Un héros cultivé mais peu sensible
Voleurs de sucre n’est
pas un roman réaliste, mais un conte. On accepte donc aisément
que, loin de balbutier, le narrateur, qui a neuf mois au début
du récit et quatre ans à la fin, s’exprime bien et possède
une grande culture ainsi qu’en témoignent ses nombreuses références
à l’histoire (le procès de Nuremberg), au cinéma (Alien),
à la musique (les nocturnes de Chopin), à la littérature
(Poe, Zola), à
l’économie et j’en passe. On l’accepte d’autant mieux
qu’Éric Dupont joue avec humour de cette incongruité en
faisant dire, par exemple, à son héros de neuf mois qui
regarde une boîte de sirop d’érable : «[…] je suis
absolument et résolument incapable de lire: SIROP D’ÉRABLE
PUR […].» (p. 20)
J’aurais cependant aimé que ce choix narratif soit maintenu tout au
long du roman. Je m’étonne qu’un narrateur qui parle d’«oligopole
collusoire» (p. 109) ignore les mots cigarette et moto,
qu’il puisse dire Hélène Cixous mais pas Beatles et
Hells (qu’il prononce Bittelzes et Ailzes) et qu’il
connaisse Tchernobyl mais pas Rivière-du-Loup pourtant situé
tout près d’Amqui où il habite. J’aurais aussi aimé que
ce héros fasse preuve d’autant de sensibilité que
d’intelligence. Quand on lui apprend que ses parents ne
s’aiment plus, il répond: «Aimer?
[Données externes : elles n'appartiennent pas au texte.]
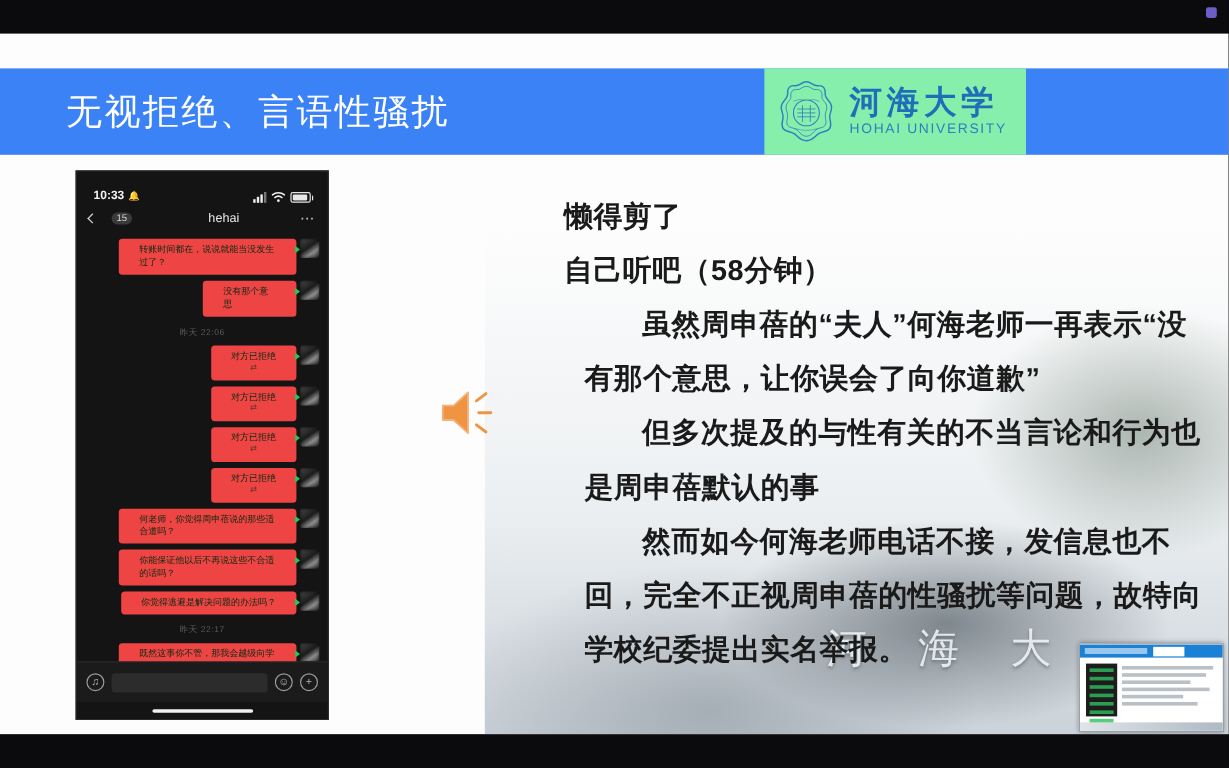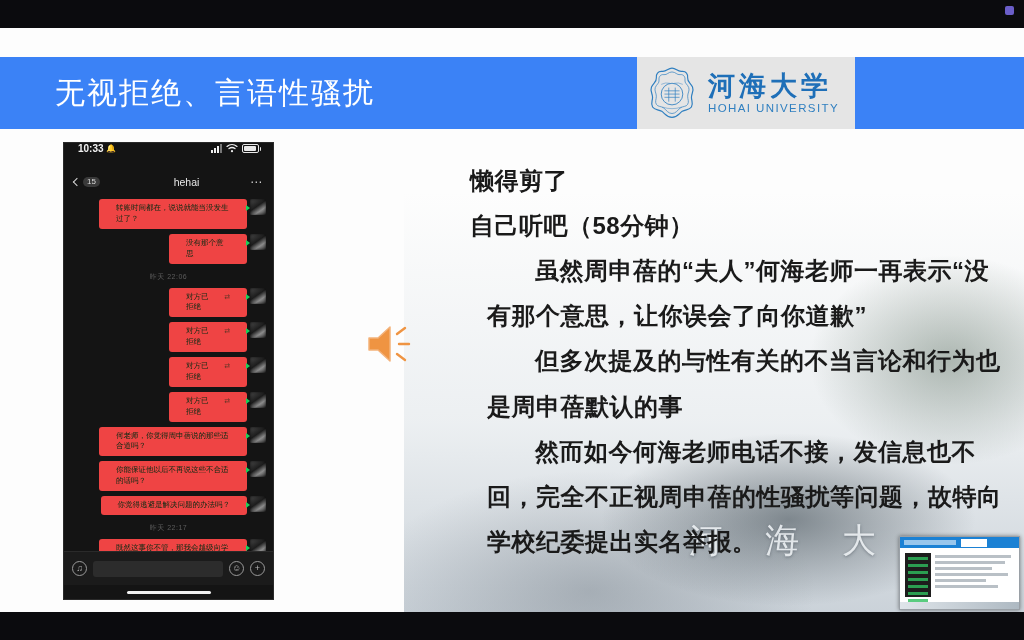--- a/index.html
+++ b/index.html
@@ -78,7 +78,7 @@
   .logo-plate {
     position: absolute; left: 637px; top: 29px;
     width: 218px; height: 72px;
-    background: #e5e5e5;
+    background: #86efac;
     display: flex; align-items: center; gap: 9px;
     padding-left: 8px;
   }

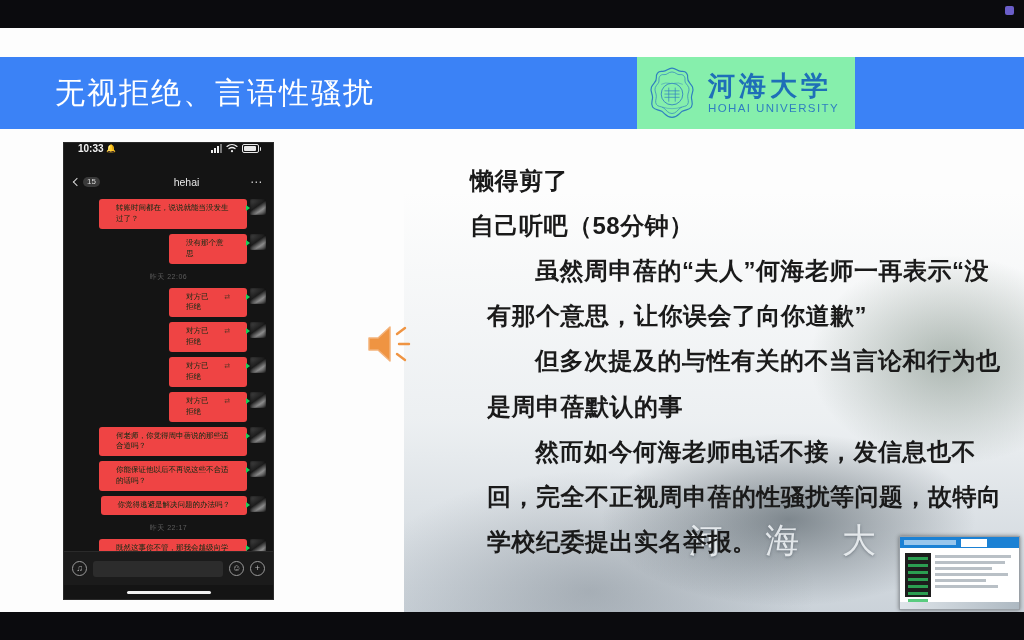--- a/index.html
+++ b/index.html
@@ -106,7 +106,7 @@
   }
   .phone-status {
     height: 26px; flex: none;
-    display: flex; align-items: flex-start; justify-content: space-between;
+    display: flex; align-items: flex-end; justify-content: space-between;
     padding: 0 14px;
     color: #f2f2f2; font-size: 10px; font-weight: 700;
   }

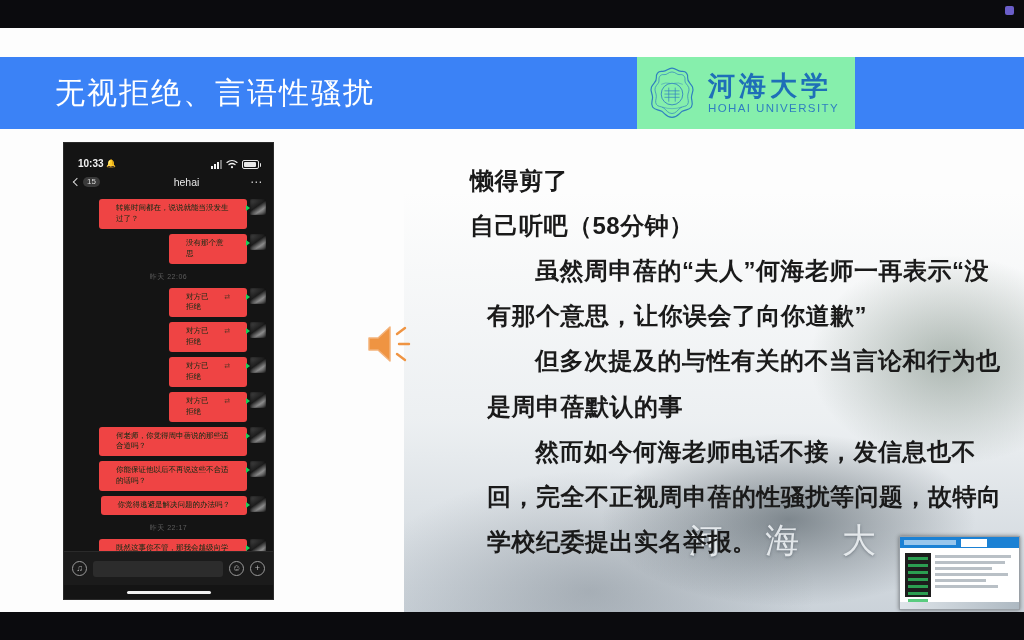--- a/index.html
+++ b/index.html
@@ -137,7 +137,7 @@
     color: #e4e4e4;
     position: relative;
   }
-  .nav-back { display: flex; align-items: center; gap: 3px; }
+  .nav-back { display: flex; align-items: center; gap: 13px; }
   .nav-chev {
     width: 6px; height: 6px; border-left: 1.4px solid #d8d8d8;
     border-bottom: 1.4px solid #d8d8d8; transform: rotate(45deg);

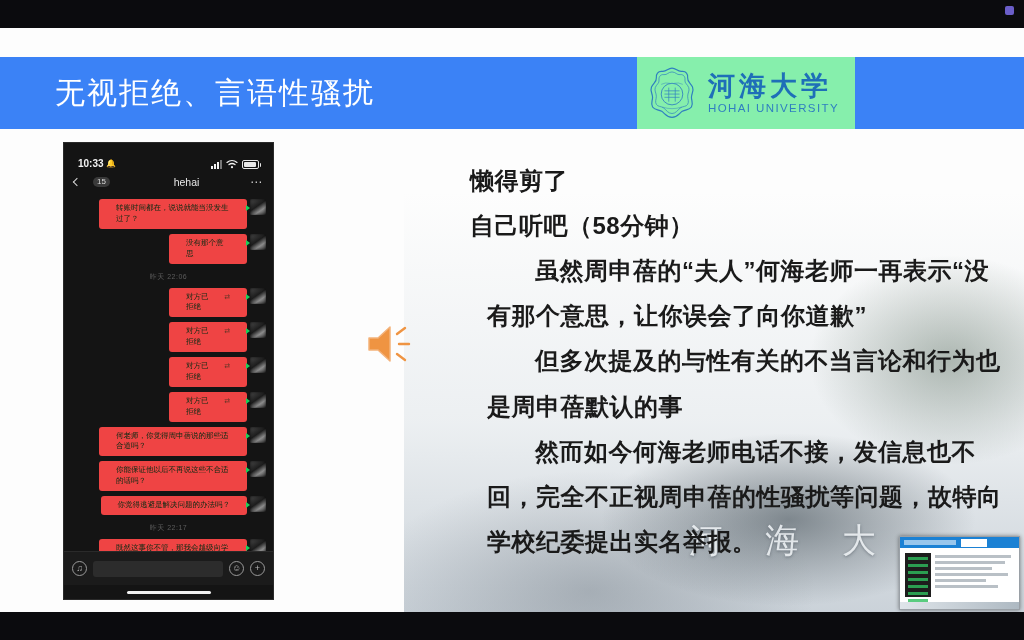--- a/index.html
+++ b/index.html
@@ -182,7 +182,7 @@
   }
   .bubble.small { max-width: 78px; }
   .bubble .declined {
-    display: inline-flex; align-items: flex-start; gap: 15px;
+    display: inline-flex; align-items: center; gap: 0; flex-direction: column;
   }
   .decl-icon { font-size: 7px; opacity: .6; }
   .avatar {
Qu’est-ce donc?» (p.
141). Tous les enfants savent pourtant ce qu’aimer veut dire.
Un roman intelligent et drôle
Néanmoins, je me suis beaucoup amusée à la lecture de
ce récit hautement fantaisiste (Noël est le «Woodstock du
sucre», p. 110 et le drapeau canadien, le symbole de la drogue
par excellence: le sirop d’érable!), qui flirte avec le
fantastique (la Vérité toute nue sort ruisselante de la rivière
Matapédia) et fait un pied de nez aux romans d’autofiction
(le narrateur porte le même nom que l’auteur, Éric Dupont,
et, comme lui, est né en Gaspésie en 1970).
Josée Bonneville
Éric
Dupont, Voleurs de sucre, Montréal, Les Éditions
Marchand de feuilles, 2004,165 p., 19,95$.